Wunder einer Winternacht by Leino Marko

Wunder einer Winternacht by Leino Marko

Autor:Leino, Marko [Leino, Marko]
Die sprache: deu
Format: epub
Tags: Belletristik/Gegenwartsliteratur (ab 1945)
Herausgeber: Rowohlt E-Book
veröffentlicht: 2015-05-22T16:00:00+00:00


Der Zeit wuchsen Flügel, und eine Jahreszeit nach der anderen flog vorbei. Auf die farbgesättigten nördlichen Herbste folgten strahlend weiße, schneereiche Winter. Bald wich der Schnee dem aufkeimenden Grün, und bald kam wieder ein Sommer, die Zeit der nachtlosen Nächte, in denen die Sonne es nicht über sich brachte, schlafen zu gehen, sondern Tag und Nacht die dunkelgrün leuchtende Natur bewunderte. Und dann wieder verfärbte sich das Laub, der erste Schnee fiel, und die winterliche Dunkelheit setzte ein.
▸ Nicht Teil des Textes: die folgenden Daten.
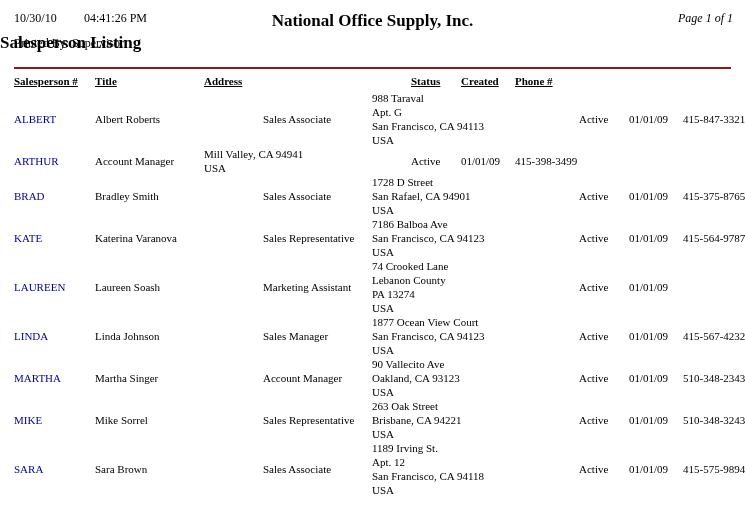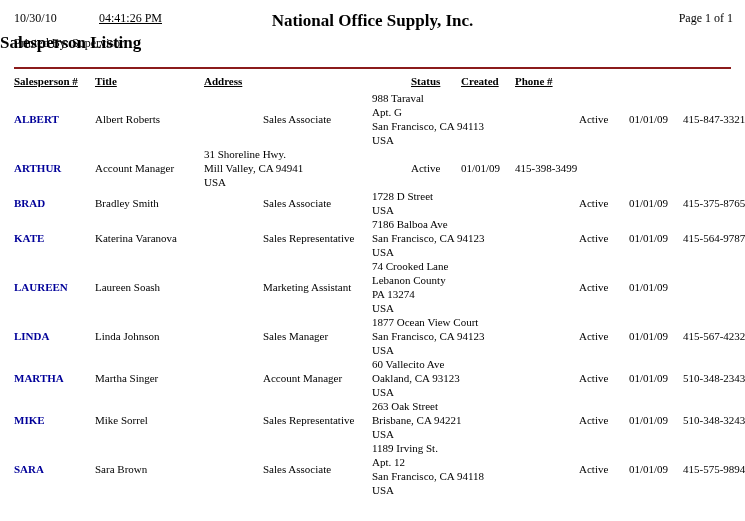"04:41:26 PM" .hdr-time { left: 99px -> 84px; text-decoration: underline -> none }
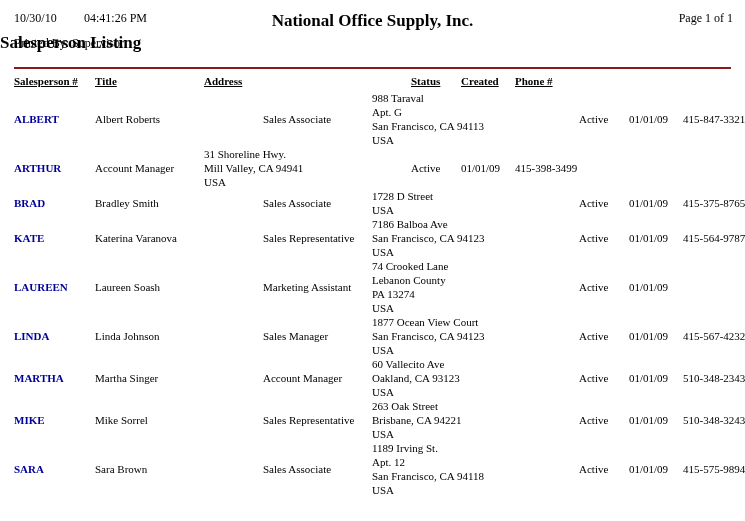"Page 1 of 1" .hdr-page { font-style: none -> italic }
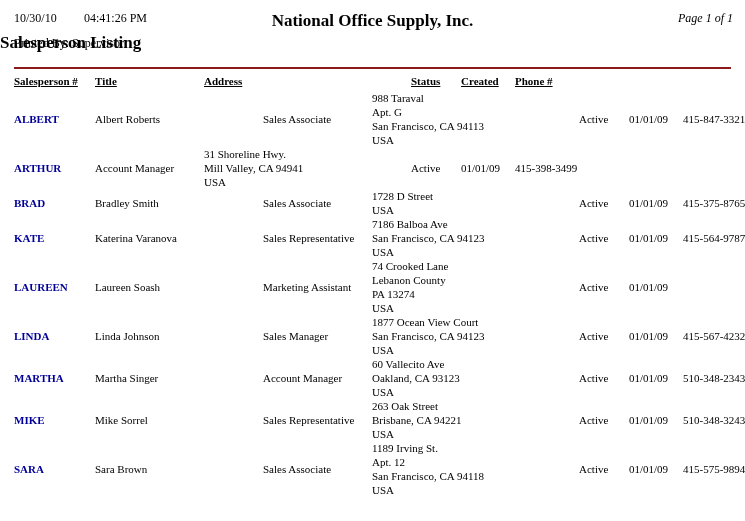"ALBERT" .id { font-weight: bold -> normal }
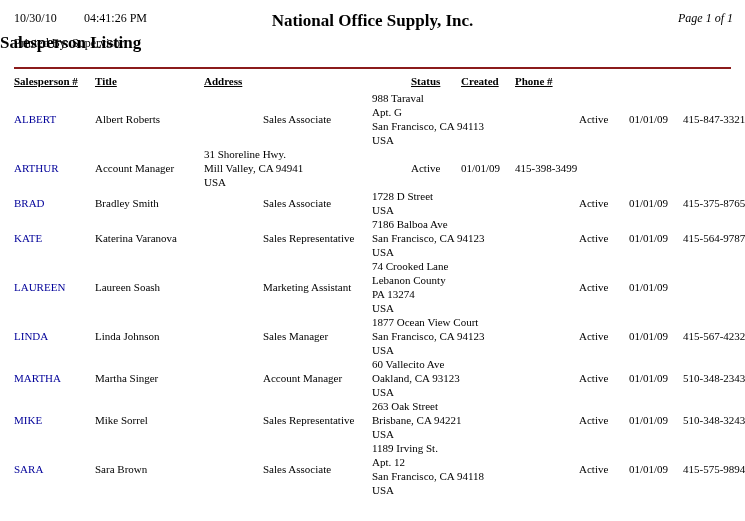"31 Shoreline Hwy." div { html: <div>31 Shoreline Hwy.</div> -> none }
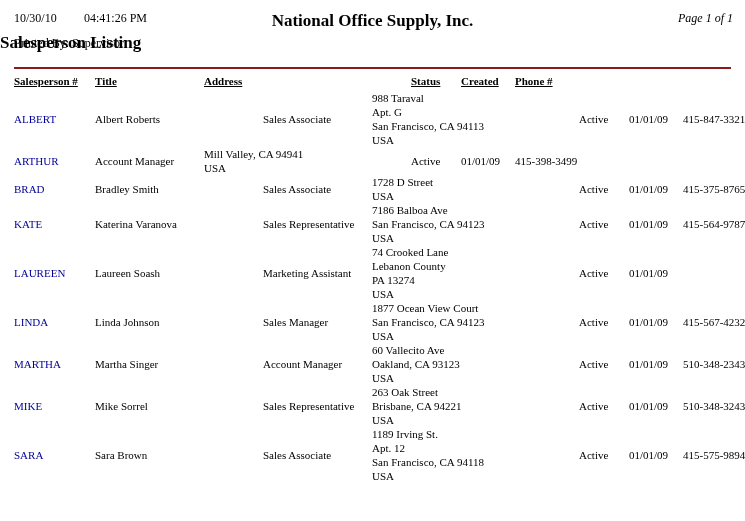"San Rafael, CA 94901" div { html: none -> <div>San Rafael, CA 94901</div> }
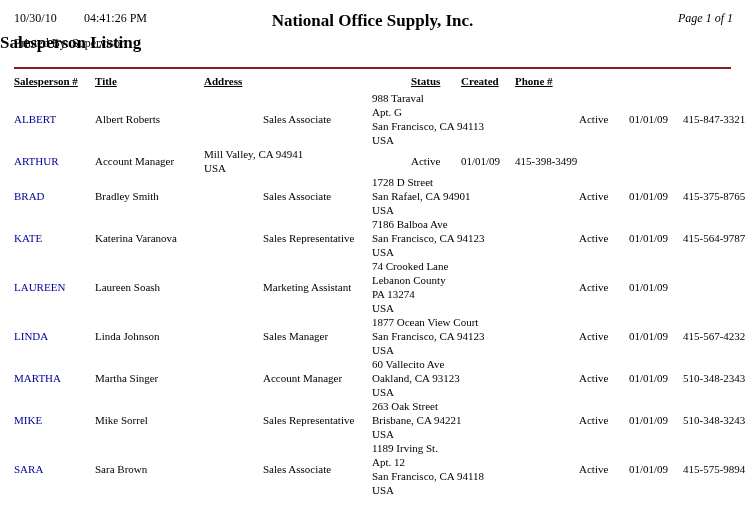"60 Vallecito Ave" div { text: 60 -> 90 }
Der Kreislauf der Natur war so selbstverständlich, und Nikolas vergaß fast, dass sich zwar alles immer gleich wiederholte, dass die Zeit aber dennoch kein Kreis war, den man endlos abschreiten konnte, ohne je müde zu werden. Die Zeit schritt voran. Und so wie jedes Jahr, das vergeht, einen Ring in den Stamm eines Baumes zeichnet, so zeichnet die Zeit auch das Gemüt eines Menschen.

Nikolas hatte längst aufgehört zu zählen, wie viele Weihnachten er schon bei Iisakki verbracht hatte. Es war nicht mehr nötig, denn er hatte bei Iisakki das Zuhause gefunden, in dem er sein ganzes Leben zubringen würde. Er wollte nirgendwo anders sein, und die Zeit verging, ohne dass er darüber nachdachte.

Die glücklichen Jahre, die an ihm vorbeizogen, erschienen Nikolas immer gleich, und der Höhepunkt jedes Jahres war für ihn die Weihnachtszeit. Vor Weihnachten hatten Iisakki und er immer viel zu tun. Vom frühen Morgen bis in die Nacht bastelten sie in der Höhlenwerkstatt Geschenke. Und wenn in Korvajoki irgendwer in der Weihnachtsnacht wach war, konnte er mit etwas Glück zwei mit Geschenken beladene Gestalten sehen, die von Haus zu Haus, von Tür zu Tür huschten, während Hilma, eine Pferdedecke über dem Rücken, auf der Dorfstraße wartete. Für Nikolas und seinen Freund war es zur lieben Tradition geworden, in der Weihnachtsnacht gemeinsam die Geschenke zu verteilen.

Von Jahr zu Jahr nahmen die Weihnachtsvorbereitungen mehr Zeit in Anspruch. Jedes Jahr mussten mehr Geschenke angefertigt werden, denn das Dorf Korvajoki wurde immer größer, und es schien immer mehr Kinder zu geben. Doch Nikolas dachte nicht darüber nach.

Selbst als seine Freunde aus den Kindertagen heirateten und Kinder bekamen, merkte Nikolas nicht, dass die Zeit verging. Auch Eemeli war bereits verheiratet, aber er und seine Frau hatten noch keine Kinder. Nikolas dagegen lebte gewissermaßen außerhalb der Zeit. Vielleicht bewusst, vielleicht unbewusst, vielleicht war dies seine Zuflucht, sein Schutzschild gegen die Wirklichkeit, wer weiß. Der menschliche Geist nimmt die Dinge so wahr, wie es ihm am besten passt.